Paisagens Serranas de José Vieira
Museu Álvaro Viana de Lemos, 1 a 17 Julho 1994

JACL 95

Exposição de pintura de alunos da ARCA-EUAC
Museu Álvaro Viana de Lemos, 16 Maio a 4 Junho 1995

Pinturas Informais, por alunos da Esc. Sec. Lousã
Esc. Sec. Lousã, 7 a 25 Junho 1995

Video Instalação, por alunos da Esc. Sec. Lousã
Esc. Sec. Lousã, 19 a 22 Junho 1995
 
JACL 96

1º Salão de Arte Juvenil, exposição de trabalhos de alunos das escolas EB 2,3 da Lousã, Esc. Sec. Lousã, Esc. C+S Miranda do Corvo, Esc. Sec. Montemor-o-Velho
Museu Álvaro Viana de Lemos, 17 a 31 Maio 1996

1ª Prof-Arte
Biblioteca Municipal da Lousã, 17 a 31 Maio 1996


Instalações, JACL 93

quarta-feira, 9 de julho de 2014

20 ANOS DE COMISSARIADO

Nesta data resolvi criar um blog, para memória futura, sobre os projectos que comissariei ao longos dos últimos 20 anos.
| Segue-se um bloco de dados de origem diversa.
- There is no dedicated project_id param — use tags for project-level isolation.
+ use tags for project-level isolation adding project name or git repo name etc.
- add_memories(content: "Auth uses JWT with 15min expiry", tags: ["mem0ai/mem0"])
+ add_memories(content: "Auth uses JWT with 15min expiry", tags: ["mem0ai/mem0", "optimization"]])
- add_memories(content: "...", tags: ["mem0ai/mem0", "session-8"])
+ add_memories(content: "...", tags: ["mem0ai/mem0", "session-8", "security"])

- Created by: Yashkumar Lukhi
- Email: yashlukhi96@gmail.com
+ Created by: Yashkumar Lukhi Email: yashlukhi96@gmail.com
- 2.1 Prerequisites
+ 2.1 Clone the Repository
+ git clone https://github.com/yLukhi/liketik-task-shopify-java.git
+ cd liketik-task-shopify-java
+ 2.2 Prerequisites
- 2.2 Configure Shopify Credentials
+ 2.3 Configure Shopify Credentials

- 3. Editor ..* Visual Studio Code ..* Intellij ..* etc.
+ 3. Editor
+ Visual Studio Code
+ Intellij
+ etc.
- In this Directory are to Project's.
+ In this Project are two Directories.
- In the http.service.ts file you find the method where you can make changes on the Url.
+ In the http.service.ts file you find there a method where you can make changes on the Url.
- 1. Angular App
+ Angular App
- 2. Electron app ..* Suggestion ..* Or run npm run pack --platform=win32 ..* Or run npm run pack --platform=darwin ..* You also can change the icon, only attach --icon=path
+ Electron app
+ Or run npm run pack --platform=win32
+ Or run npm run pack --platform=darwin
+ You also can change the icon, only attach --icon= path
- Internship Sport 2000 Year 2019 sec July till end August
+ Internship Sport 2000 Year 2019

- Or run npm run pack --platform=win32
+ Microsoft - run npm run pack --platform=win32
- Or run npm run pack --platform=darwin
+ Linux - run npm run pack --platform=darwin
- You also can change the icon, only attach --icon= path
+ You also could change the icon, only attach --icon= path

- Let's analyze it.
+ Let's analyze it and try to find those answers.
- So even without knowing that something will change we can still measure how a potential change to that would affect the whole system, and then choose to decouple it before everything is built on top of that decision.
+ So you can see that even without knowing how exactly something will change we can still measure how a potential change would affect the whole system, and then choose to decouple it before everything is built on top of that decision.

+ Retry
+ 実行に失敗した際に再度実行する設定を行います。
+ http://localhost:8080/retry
Percorri uma longa estrada, desde esse primeiro projecto ao qual chamei "Jornadas de Arte Contemporânea" e que organizei na Lousã entre 1993 e 1996.
Este primeiro projecto - já algo distante na minha memória - ressurge-me agora com alguma nostalgia: tratou-se de um projecto que realizei em parceria com a Câmara da Lousã, e que tinha como objectivo principal o de dar a conhecer a arte contemporânea a uma região pouca habituada a ver arte e a visitar os seus espaços patrimoniais.
O projecto piloto partiu da Escola Secundária da Lousã, escola na qual eu havia sido colocado como professor de Educação Visual em 1992/93. Este primeiro projecto definiu o formato dos eventos futuros: exposições acompanhadas de workshops, performances e palestras.